■ Activity ■
Your task is to copy the lines of the data below from the line holding "(721, 901) none" through the line holding "[193,790,247,802] Alê Borba, ->", inclusive, exactly and with nothing added.

Change detection data:

§

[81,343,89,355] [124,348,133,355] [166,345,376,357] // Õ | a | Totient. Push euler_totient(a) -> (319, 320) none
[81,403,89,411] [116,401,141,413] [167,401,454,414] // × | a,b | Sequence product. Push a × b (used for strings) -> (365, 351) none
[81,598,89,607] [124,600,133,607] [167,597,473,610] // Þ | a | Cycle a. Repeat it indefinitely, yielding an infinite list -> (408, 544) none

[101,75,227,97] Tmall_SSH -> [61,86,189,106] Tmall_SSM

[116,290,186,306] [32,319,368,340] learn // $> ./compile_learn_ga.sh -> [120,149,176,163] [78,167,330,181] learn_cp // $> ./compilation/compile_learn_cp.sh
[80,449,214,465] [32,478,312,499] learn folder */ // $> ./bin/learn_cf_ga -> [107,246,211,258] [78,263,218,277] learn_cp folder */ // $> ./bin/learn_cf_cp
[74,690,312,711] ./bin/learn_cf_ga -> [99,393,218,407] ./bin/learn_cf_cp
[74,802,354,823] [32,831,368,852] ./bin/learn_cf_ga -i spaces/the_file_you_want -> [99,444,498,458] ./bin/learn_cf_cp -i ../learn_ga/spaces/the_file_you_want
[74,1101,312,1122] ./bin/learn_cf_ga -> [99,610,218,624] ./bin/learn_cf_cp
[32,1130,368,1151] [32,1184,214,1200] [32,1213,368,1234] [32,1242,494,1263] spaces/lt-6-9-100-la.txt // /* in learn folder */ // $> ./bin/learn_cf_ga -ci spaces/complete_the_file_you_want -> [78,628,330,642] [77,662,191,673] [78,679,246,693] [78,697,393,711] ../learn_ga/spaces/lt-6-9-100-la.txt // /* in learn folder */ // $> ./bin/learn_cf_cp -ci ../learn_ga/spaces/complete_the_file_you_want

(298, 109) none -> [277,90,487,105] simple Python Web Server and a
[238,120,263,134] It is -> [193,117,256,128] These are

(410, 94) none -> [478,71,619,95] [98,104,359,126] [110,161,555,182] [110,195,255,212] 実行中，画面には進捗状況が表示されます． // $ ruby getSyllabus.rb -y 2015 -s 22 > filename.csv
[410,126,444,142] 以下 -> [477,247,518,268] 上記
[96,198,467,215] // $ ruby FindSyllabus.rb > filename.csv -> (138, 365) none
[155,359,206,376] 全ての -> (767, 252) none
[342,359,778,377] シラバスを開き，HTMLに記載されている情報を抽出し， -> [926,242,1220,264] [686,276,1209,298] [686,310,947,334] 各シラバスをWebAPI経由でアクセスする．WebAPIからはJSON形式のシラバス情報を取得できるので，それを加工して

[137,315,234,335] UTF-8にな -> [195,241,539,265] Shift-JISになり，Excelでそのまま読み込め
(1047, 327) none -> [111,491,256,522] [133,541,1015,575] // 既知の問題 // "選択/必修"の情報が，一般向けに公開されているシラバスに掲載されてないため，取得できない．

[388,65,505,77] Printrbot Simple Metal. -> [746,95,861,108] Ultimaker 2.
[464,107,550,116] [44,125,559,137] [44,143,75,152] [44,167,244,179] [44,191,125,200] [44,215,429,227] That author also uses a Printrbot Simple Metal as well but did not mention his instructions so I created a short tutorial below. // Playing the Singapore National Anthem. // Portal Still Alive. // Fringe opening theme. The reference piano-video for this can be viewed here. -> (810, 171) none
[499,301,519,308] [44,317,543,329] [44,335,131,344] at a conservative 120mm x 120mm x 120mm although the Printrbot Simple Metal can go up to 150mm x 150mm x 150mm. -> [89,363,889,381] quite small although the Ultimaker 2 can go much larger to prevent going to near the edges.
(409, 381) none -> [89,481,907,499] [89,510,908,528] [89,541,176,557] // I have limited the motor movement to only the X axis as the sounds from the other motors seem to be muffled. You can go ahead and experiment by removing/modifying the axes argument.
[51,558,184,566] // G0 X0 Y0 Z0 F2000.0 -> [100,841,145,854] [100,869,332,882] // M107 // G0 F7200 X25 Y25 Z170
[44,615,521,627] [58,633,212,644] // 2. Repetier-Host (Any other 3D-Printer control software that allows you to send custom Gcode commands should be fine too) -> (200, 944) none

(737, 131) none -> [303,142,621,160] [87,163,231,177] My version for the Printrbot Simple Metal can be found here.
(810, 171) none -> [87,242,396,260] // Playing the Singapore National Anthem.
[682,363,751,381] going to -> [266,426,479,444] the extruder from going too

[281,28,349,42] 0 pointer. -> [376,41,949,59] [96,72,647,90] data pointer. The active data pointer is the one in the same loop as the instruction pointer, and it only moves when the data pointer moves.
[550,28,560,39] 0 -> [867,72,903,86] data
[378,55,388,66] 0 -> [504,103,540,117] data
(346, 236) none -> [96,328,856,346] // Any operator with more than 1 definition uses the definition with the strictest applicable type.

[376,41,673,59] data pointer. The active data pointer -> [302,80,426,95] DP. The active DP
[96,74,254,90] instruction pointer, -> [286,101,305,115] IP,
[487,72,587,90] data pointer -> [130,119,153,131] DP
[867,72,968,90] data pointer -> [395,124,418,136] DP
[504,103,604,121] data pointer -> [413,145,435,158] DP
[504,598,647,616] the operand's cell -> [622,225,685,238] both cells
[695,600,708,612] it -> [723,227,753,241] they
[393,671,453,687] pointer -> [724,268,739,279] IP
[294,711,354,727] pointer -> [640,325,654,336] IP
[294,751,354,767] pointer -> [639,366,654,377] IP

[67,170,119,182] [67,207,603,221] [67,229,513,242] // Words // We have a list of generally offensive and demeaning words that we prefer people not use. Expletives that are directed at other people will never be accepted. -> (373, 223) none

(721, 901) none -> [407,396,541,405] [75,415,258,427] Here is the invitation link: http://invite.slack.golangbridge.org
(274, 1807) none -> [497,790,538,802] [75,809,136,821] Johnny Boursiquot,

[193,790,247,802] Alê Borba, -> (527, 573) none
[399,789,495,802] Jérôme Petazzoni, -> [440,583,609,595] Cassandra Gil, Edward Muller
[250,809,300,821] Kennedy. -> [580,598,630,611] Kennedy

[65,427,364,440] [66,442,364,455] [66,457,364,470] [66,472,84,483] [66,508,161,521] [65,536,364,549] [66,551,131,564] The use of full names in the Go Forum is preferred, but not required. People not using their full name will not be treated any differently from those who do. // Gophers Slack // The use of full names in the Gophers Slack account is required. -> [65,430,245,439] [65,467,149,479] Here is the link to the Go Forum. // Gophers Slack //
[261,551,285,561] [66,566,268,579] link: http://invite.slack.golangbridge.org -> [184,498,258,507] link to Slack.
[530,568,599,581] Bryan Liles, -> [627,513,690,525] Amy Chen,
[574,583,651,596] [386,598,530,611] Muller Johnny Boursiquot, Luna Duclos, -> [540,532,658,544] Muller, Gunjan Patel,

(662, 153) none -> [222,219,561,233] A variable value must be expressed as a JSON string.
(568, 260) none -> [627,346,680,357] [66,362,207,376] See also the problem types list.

§

■ Result of the exercise ■
(721, 901) none -> [407,396,541,405] [75,415,258,427] Here is the invitation link: http://invite.slack.golangbridge.org
(274, 1807) none -> [497,790,538,802] [75,809,136,821] Johnny Boursiquot,

[193,790,247,802] Alê Borba, -> (527, 573) none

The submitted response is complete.